If you are nervous about the single stock-picking approach in the current overvalued environment, you can simply bet on the S&P 500 through a low-cost option like VOO.Warren Buffett is also a proponent of low-cost index fund investing. The average annualized total return for the S&P 500 index over the past 90 years is around 10% before adjusting for inflation and the index gives exposure to 80% of the U.S. market cap, per financial veterans. It yields about 1.39% annually and charges only 3 bps in fees. The fund has a Zacks Rank #2.

Dividend – Vanguard High Dividend Yield ETF (VYM - Free Report)

The underlying FTSE High Dividend Yield Index which is consists of common stocks of companies that pay out dividends that generally are higher than average.Dividend stocks often beat their non-dividend paying counterparts amid market uncertainty. Stocks with high dividend point to quality investing — a pre-requisite to making money in a volatile environment. Even if there is capital loss, dividend payments make up for it to a large extent. Moreover, at the record-low yield environment, Zacks Rank #1 VYM offers a juicy 2.80% yield annually.

Communication – Communication Services Select Sector SPDR ETF (XLC - Free Report)

The Zacks Rank #2 fund provides an effective representation of the communication services sector of the S&P 500 Index. The COVID-19 outbreak brightened the appeal for the work-and-learn-from-home culture. With exponential growth in video and other bandwidth-intensive applications owing to the mass adoption of smartphones and increased deployment of 5G technology, the communication industry is to set to rule irrespective of the pandemic. The fund is heavy on the likes of Facebook, Alphabet, T-Mobile, Charter Communications and Comcast.

Small-Caps – iShares SP SmallCap 600 Growth ETF (IJT - Free Report)

Massive Fed and government pandemic stimulus added fuel to the small-cap rally past month. Reopening of economies, lower covid cases and the relative previous underperformance compared to the large caps, should add more strength ahead. Investors thus can bet on this Zacks Rank #2 fund (read: Small Caps Enjoy Longest Run Since 1995: 5 ETF Winners).

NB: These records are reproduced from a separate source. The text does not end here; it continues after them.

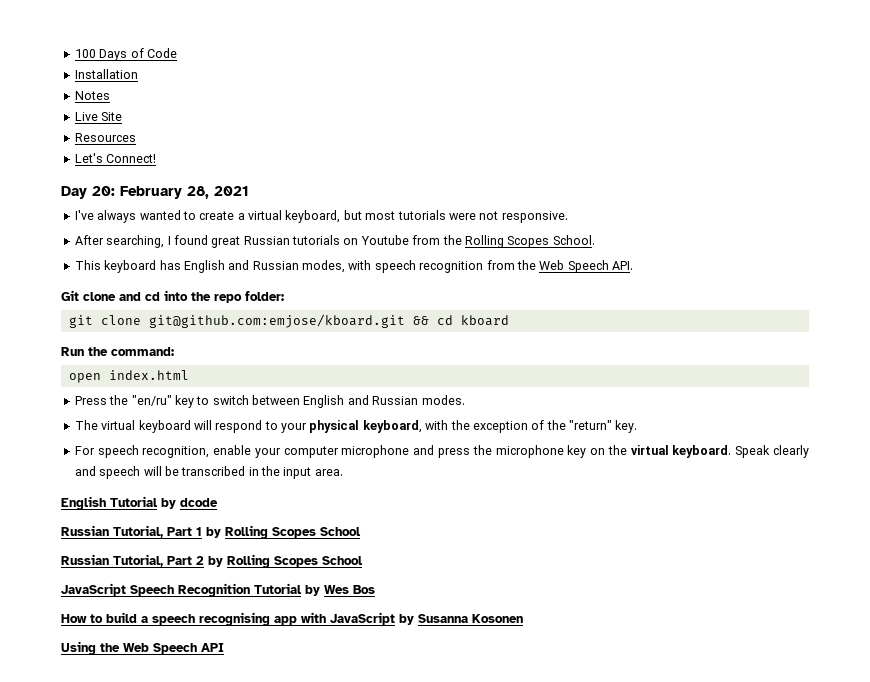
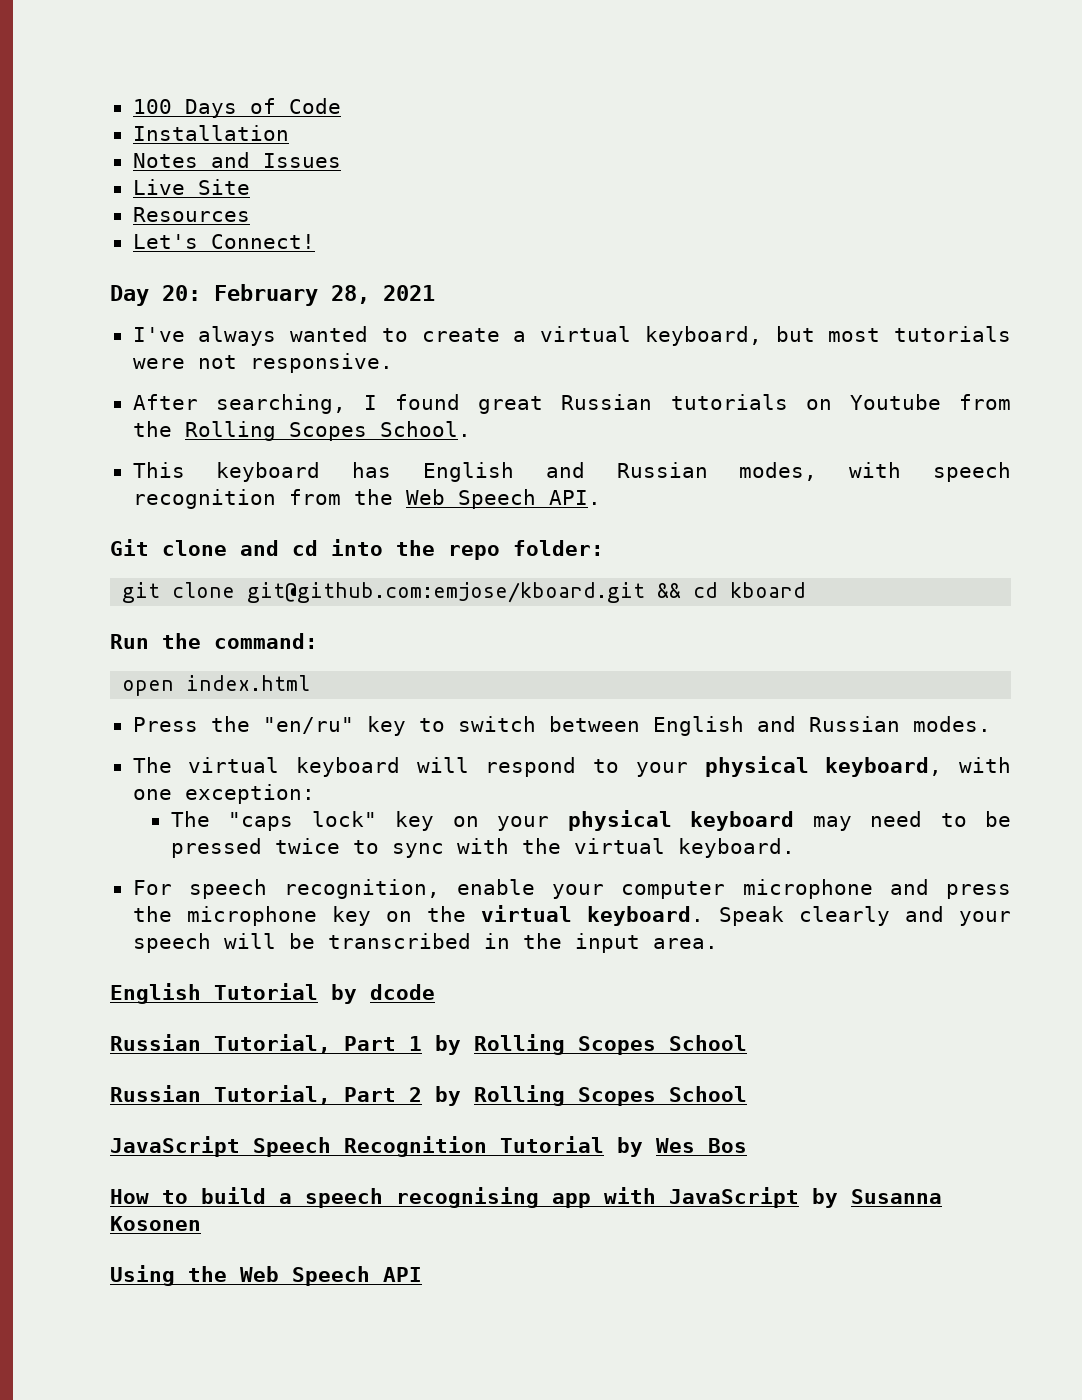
(110, 95) none -> [210,152,341,168] and Issues
[450,420,638,433] the exception of the "return" key. -> [132,784,315,804] [170,810,1011,831] [170,838,795,858] one exception: // The "caps lock" key on your physical keyboard may need to be pressed twice to sync with the virtual keyboard.
(96, 471) none -> [958,911,1011,926] your

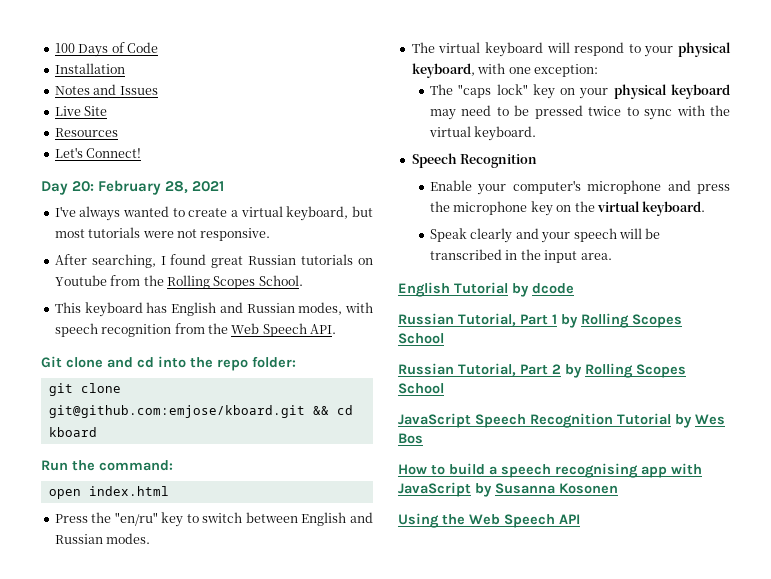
[132,879,726,899] For speech recognition, enable your computer -> [411,153,538,168] [430,180,581,195] Speech Recognition // Enable your computer's
(704, 916) none -> (706, 208) //

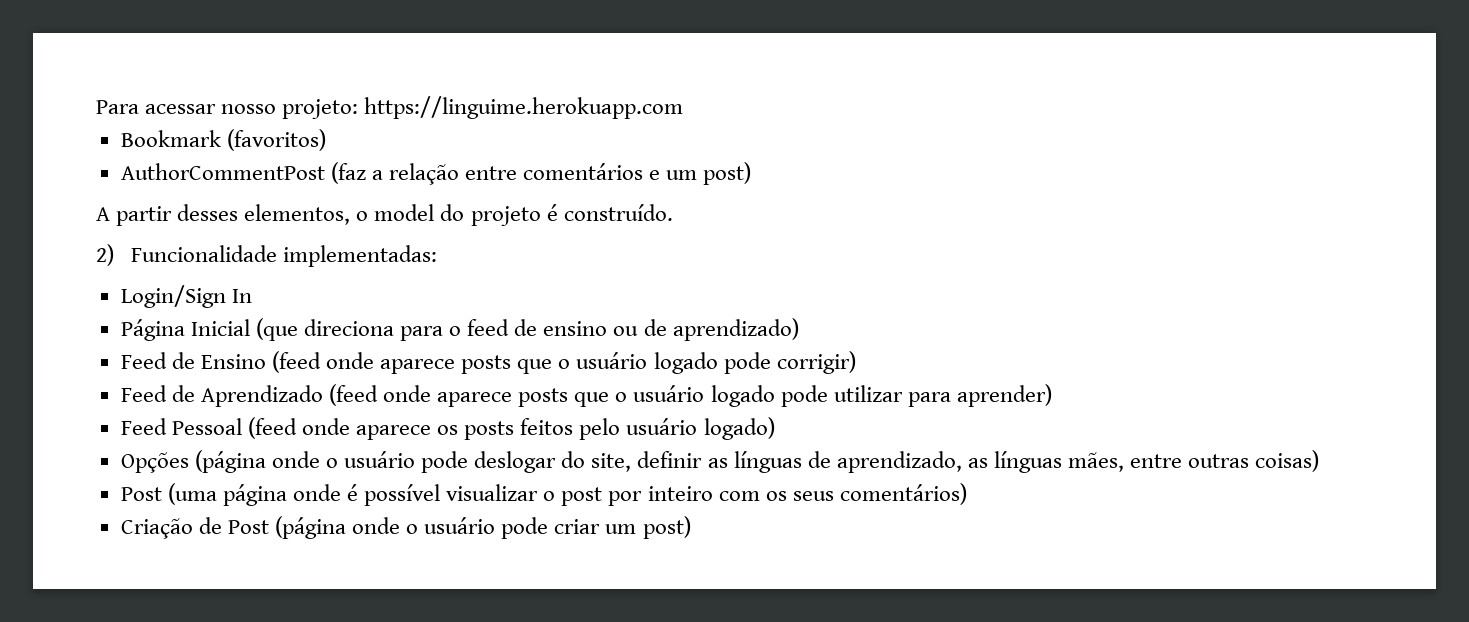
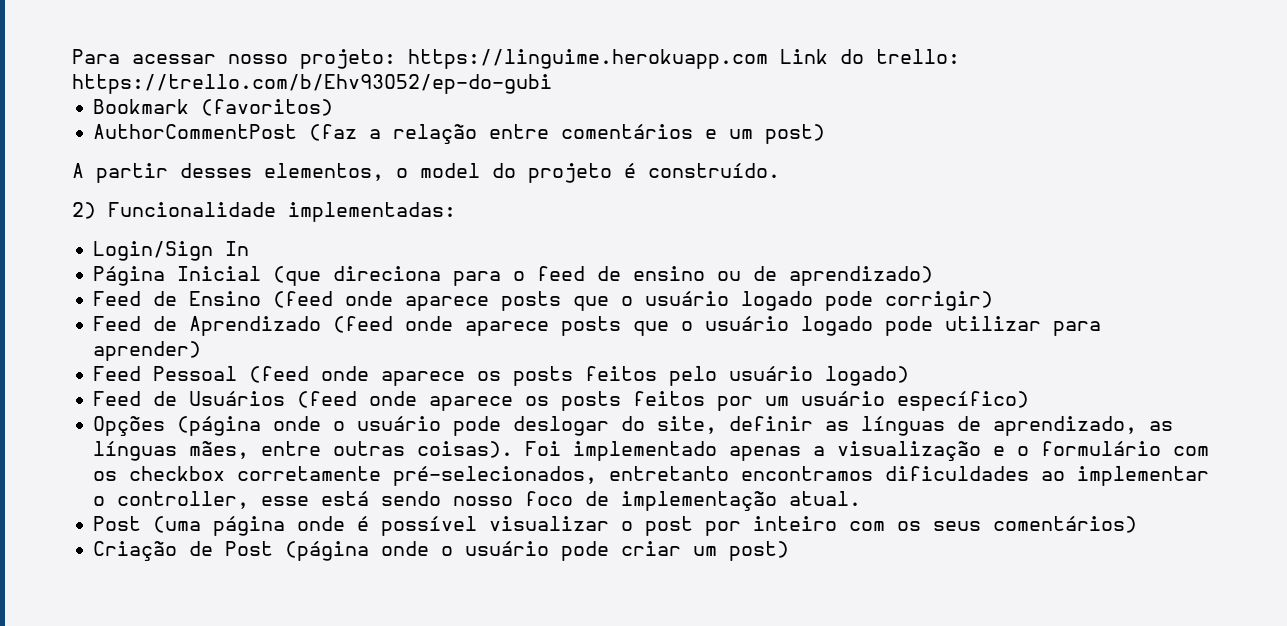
(684, 107) none -> [780,49,960,64] [72,74,552,94] Link do trello: https://trello.com/b/Ehv93O52/ep-do-gubi
(775, 428) none -> [93,391,1030,411] // Feed de Usuários (feed onde aparece os posts feitos por um usuário específico)
[1255,450,1320,472] coisas) -> [417,441,1210,461] [93,466,1210,486] [93,491,862,511] coisas). Foi implementado apenas a visualização e o formulário com os checkbox corretamente pré-selecionados, entretanto encontramos dificuldades ao implementar o controller, esse está sendo nosso foco de implementação atual.

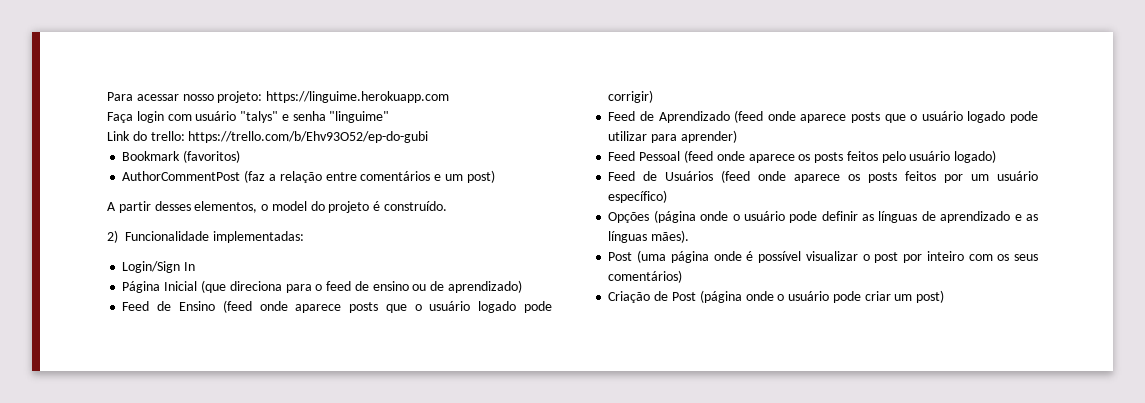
(768, 59) none -> [107,111,390,123] // Faça login com usuário "talys" e senha "linguime" //
[513,416,718,436] deslogar do site, -> (818, 217) none
[993,416,1174,436] [93,441,1210,461] [93,466,1210,486] [93,491,862,511] aprendizado, as línguas mães, entre outras coisas). Foi implementado apenas a visualização e o formulário com os checkbox corretamente pré-selecionados, entretanto encontramos dificuldades ao implementar o controller, esse está sendo nosso foco de implementação atual. -> [940,211,1038,223] [608,230,690,243] aprendizado e as línguas mães).

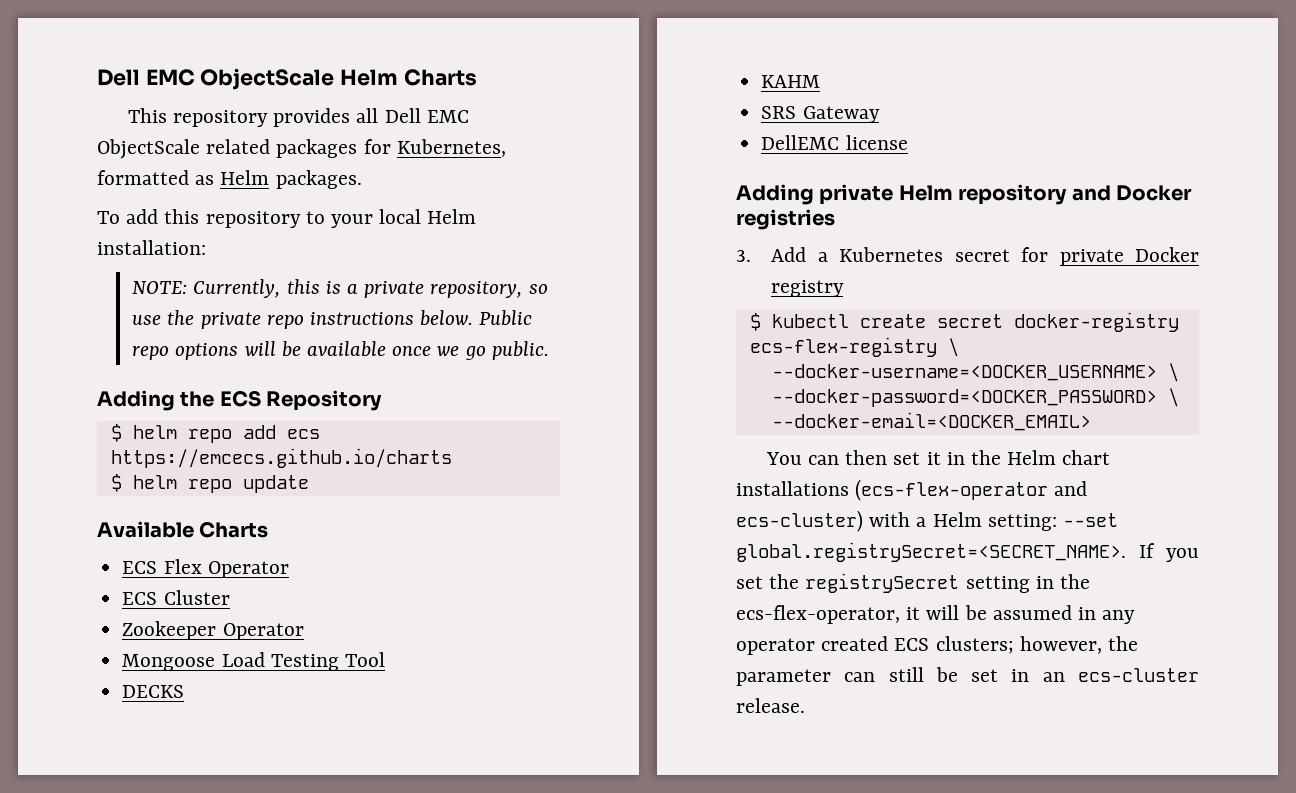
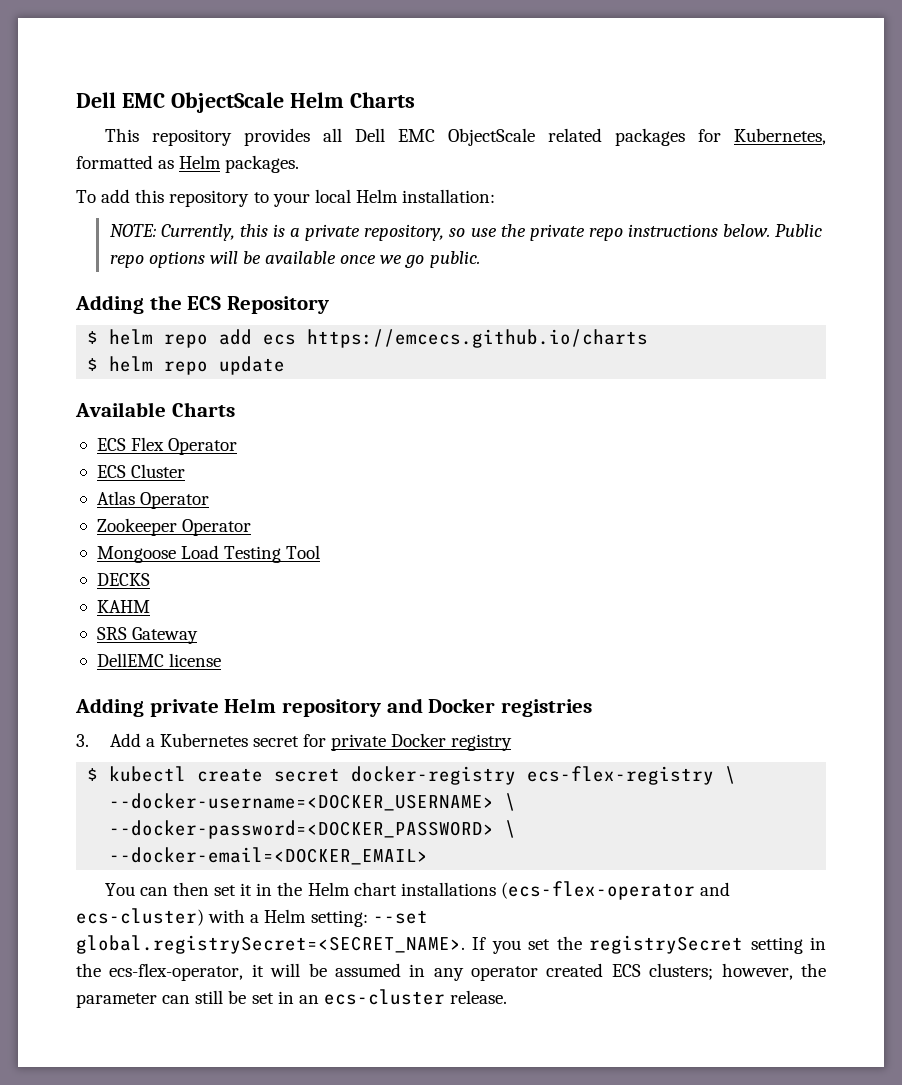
(230, 597) none -> [96,491,210,509] // Atlas Operator

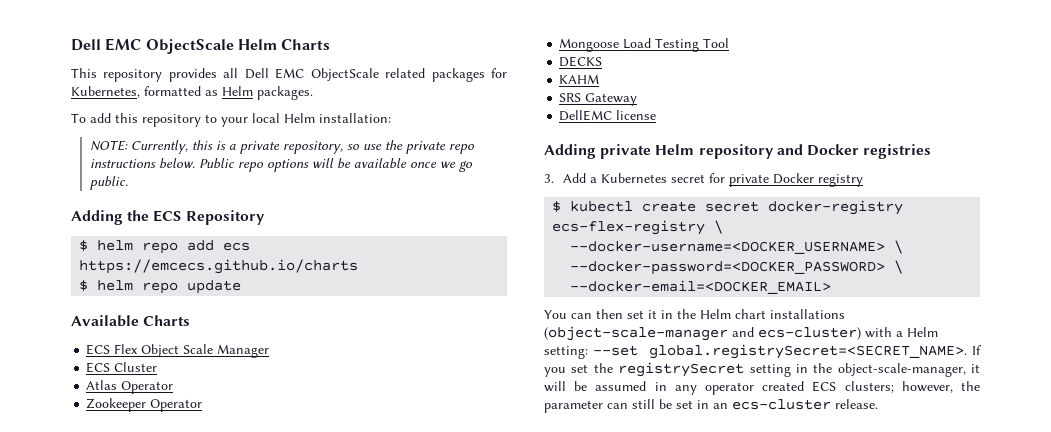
[168,438,238,455] Operator -> [141,344,270,358] Object Scale Manager
[500,881,695,900] (ecs-flex-operator -> [544,326,728,341] (object-scale-manager
[109,963,244,981] ecs-flex-operator, -> [837,363,966,377] object-scale-manager,

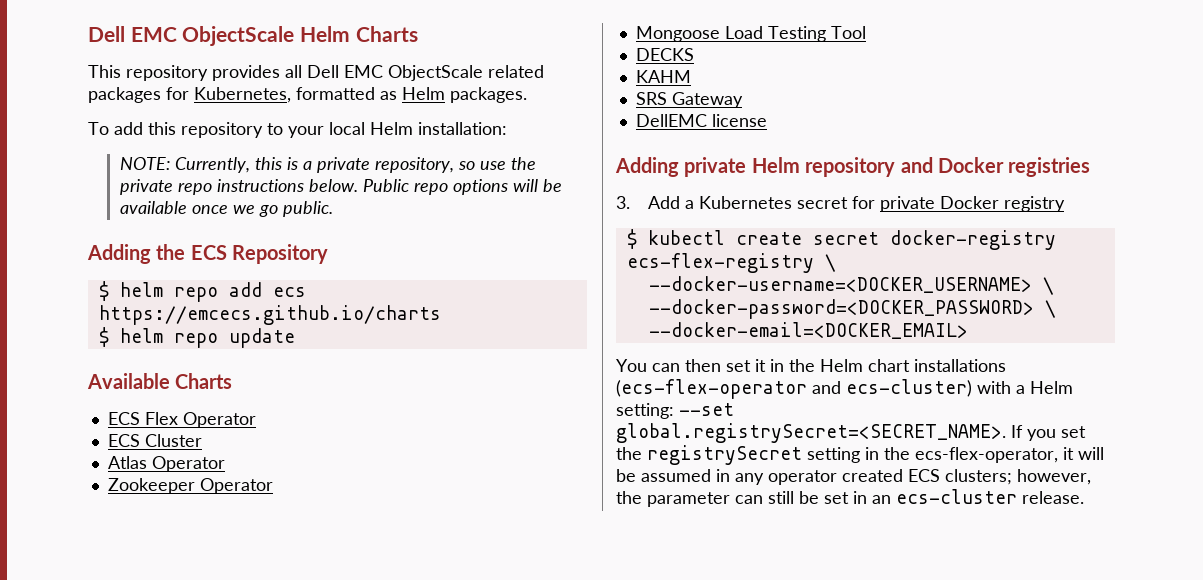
[141,344,270,358] Object Scale Manager -> [182,412,256,428] Operator
[544,326,728,341] (object-scale-manager -> [616,379,807,399] (ecs-flex-operator
[837,363,966,377] object-scale-manager, -> [915,447,1058,463] ecs-flex-operator,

Financials – Vanguard Financials ETF (VFH - Free Report)

This has been a beaten-down space amid pandemic. However, with easing social distancing restrictions, the return of risk-on trade sentiments and higher inflationary pressure, long-term bond yields should jump higher in the near term. This should benefit financial stocks that perform well in a rising rate environment. The fund has a Zacks Rank #2.